THE role of trust companies has rightly been disrespected for at least two decades, resulting from its failure to attract competent, trained executives and skilled, demanding directors. As a business model, the trust company sector deserves no future. 

Back in the 1970s, I valued the input of the trust company which oversaw the finance company I managed. The trustee oozed knowledge and wisdom. Regular meetings helped me adapt to the conservative but sensible standards of the trust manager in charge and helped our directors to ask the right questions.

By the turn of the century trust companies seemed to have deteriorated, employing only those low-value people who were scornfully fended off by the companies which were required to engage with them.

I recall one finance company CEO, a competent banker, telling me of how the only communication he ever had with his trust company was not to discuss investor protection, but to seek agreement of the trust company’s next year’s fee.

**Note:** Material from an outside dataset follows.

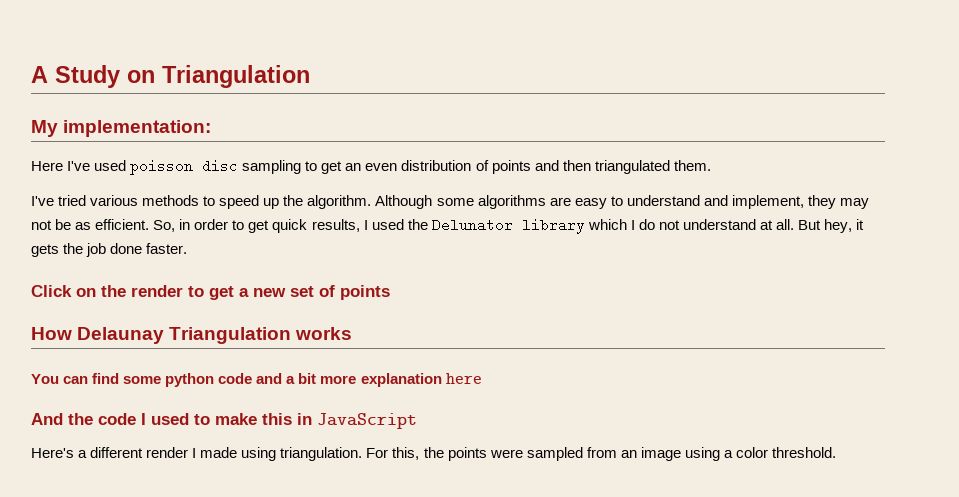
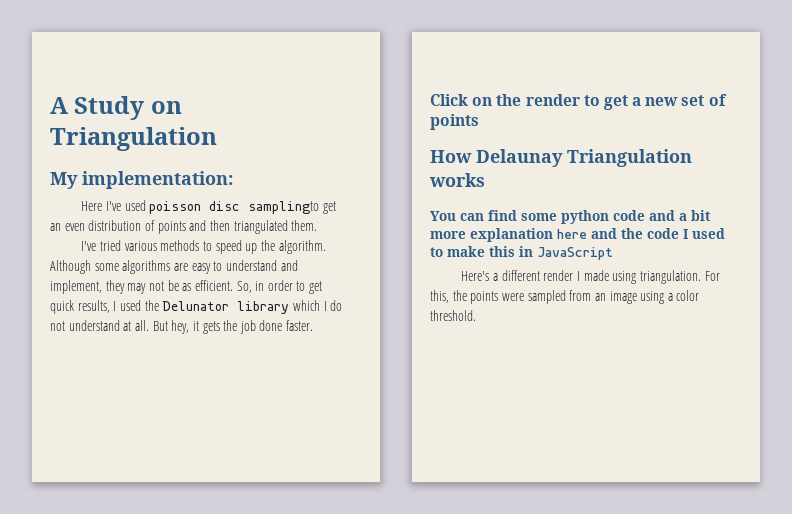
- Here I've used poisson disc sampling to get an even distribution of points and then triangulated them.
+ Here I've used poisson disc samplingto get an even distribution of points and then triangulated them.
- You can find some python code and a bit more explanation here
- And the code I used to make this in JavaScript
+ You can find some python code and a bit more explanation here and the code I used to make this in JavaScript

In that awful era, which must have started in the 1990s, the other functions of a trust company also were performed dreadfully, in most cases. Wills and estates were, as they still are, often grossly over-charged, and sometimes managed with no respect for the beneficiaries or the settlors.

I recall how NZ Guardian Trust persuaded a 90-year to redocument her intentions, creating a testamentary trust, which provided NZGT with decades of ongoing (ridiculous) fees.

Perpetual and NZGT were the worst that I saw in trust and estate work. I regard them as trustees of last resort. Ironically, along with Covenant, these three companies have now been cobbled together by George Kerr and Andrew Barnes and now form Perpetual Guardian.  Hmmm.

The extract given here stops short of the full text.